明確な差異としては、eプライバシー法はインターネットなどの電子通信を中心に展開している規則ですが、それに対してGDPRは電子・紙を問わず個人データの取り扱いについての規則である点があげられるでしょう。eプライバシー法はGDPRでカバーしきれなかったメールやCookieなどの同意について、さらに厳格に明確化する規則でもあります。


【表:eプライバシー法とGDPRとの差異】

項目 eプライバシー法 GDPR
目的 アプリケーションやインターネットサービスを通しての連絡における傍受、記録、盗聴を防ぐため EEA圏内の各人が個人データを自由にコントロールできるようにするため
対象組織 メールやCookieを取り扱う民間企業者 実質全世界の企業や組織
(EEA域内の個人データを取り扱う組織)
施行日 2019年施行予定
(当初はGDPRと同じ施行日を予定していた)
2018年5月25日
個人データ侵害時 監督機関への通知義務 72時間以内に通知義務あり
データ主体への通知義務 通知義務あり
(程度による)
懲罰金 最大で2,000万ユーロ 又は 年間売り上げの4%の高い金額が課せられる
保護される対象 コミュニケーションのプライバシーと機密性 個人データ

日本企業が対応すべきことは

eプライバシー法の施行に伴い、日本企業が早急に対応すべきことは以下の確認になるでしょう。

自社が対象となるか
電子情報の取り扱いについて、EU議会はMicrosoftのskype、FacebookのWhatsapp、messenger、GoogleのGmail、楽天のViberなどを直接名指ししています。これらの企業が今後eプライバシー法の規制対象となることは間違いないですが、EEA(欧州経済領域)圏内のユーザーに対してメール等の配信を行う日本企業も規制の対象になります。まず自社がEEA圏内のユーザーを対象としたウェブサイトを持っているか、そのウェブサイトでCookieを取得し追跡型広告等の活用をしているかを確認しましょう。 
Cookieの取得に同意を得ているか

メールやCookieをもとに利益を上げるような行動追跡型マーケティングを活用する企業をはじめ、ECサイト等を展開し、EEA圏内に顧客ユーザーが存在し、メールやCookieを利用する企業は対象となります。
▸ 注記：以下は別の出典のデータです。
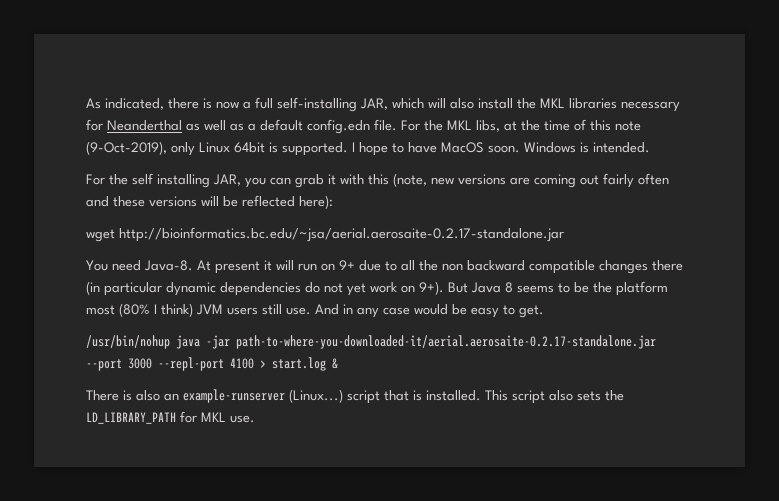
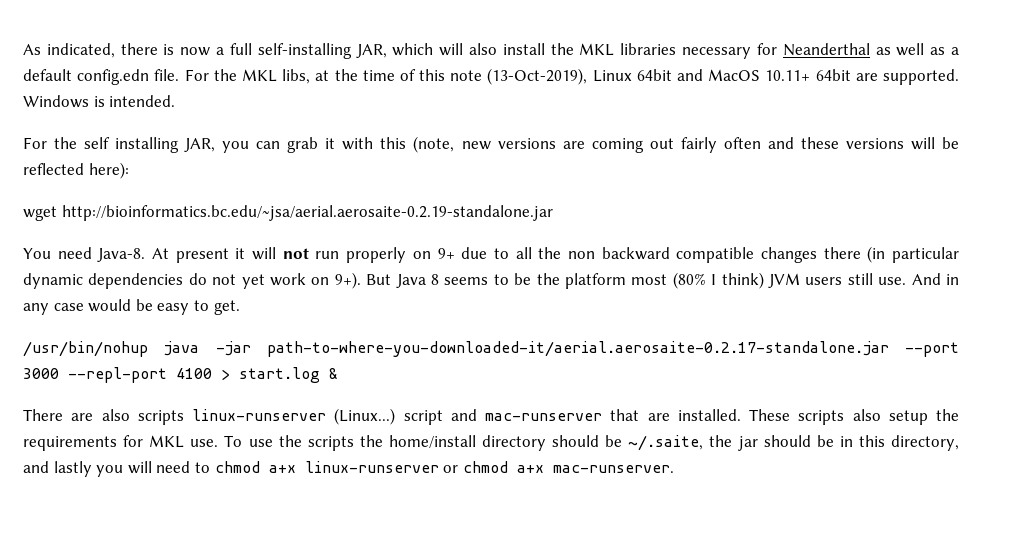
[86,141,520,156] (9-Oct-2019), only Linux 64bit is supported. I hope to have MacOS soon. -> [487,68,959,85] (13-Oct-2019), Linux 64bit and MacOS 10.11+ 64bit are supported.
[119,227,564,242] http://bioinformatics.bc.edu/~jsa/aerial.aerosaite-0.2.17-standalone.jar -> [61,205,553,221] http://bioinformatics.bc.edu/~jsa/aerial.aerosaite-0.2.19-standalone.jar
[298,263,317,271] run -> [282,247,407,263] not run properly
[123,389,624,404] [86,411,255,424] is also an example-runserver (Linux...) script that is installed. This script also sets the LD_LIBRARY_PATH for MKL use. -> [71,408,959,425] [23,435,960,451] [23,461,674,477] are also scripts linux-runserver (Linux...) script and mac-runserver that are installed. These scripts also setup the requirements for MKL use. To use the scripts the home/install directory should be ~/.saite, the jar should be in this directory, and lastly you will need to chmod a+x linux-runserver or chmod a+x mac-runserver.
メールやCookie等の取得に関してGDPRよりどれほど厳格になるかはモニタリングが必要ですが、いずれにしてもユーザ―からの明確な同意を得る必要があります。ウェブサイトからメールやCookie等の情報を取得する際に、かならず注意メッセージなどを表示し、明確な同意を得る仕組みを導入しましょう。
 

最後に

eプライバシー法の施行は、GDPRと同様に、2018年5月25日を目標としていました。しかしながら、調整が遅れ、2019年まで遅延することが見込まれており、日本国内における注目度は低いかもしれません。

しかし、eプライバシー法が施行された際は、世界中の企業/組織が準拠を求められる可能性があるため、GDPRと同様、対応が必要となります。また、EEA圏内の個人データを利用しない企業でも、今まで無料で利用していたネットサービスが有料になるなど、何かしらの影響を受ける可能性が高いです。
いずれにせよ、GDPRを補完するような位置づけでもあるeプライバシー法ですので、企業/組織にはメールやCookieをはじめとする個人データやプライバシー遵守のあり方、取り扱いに対する仕組みの構築が求められています。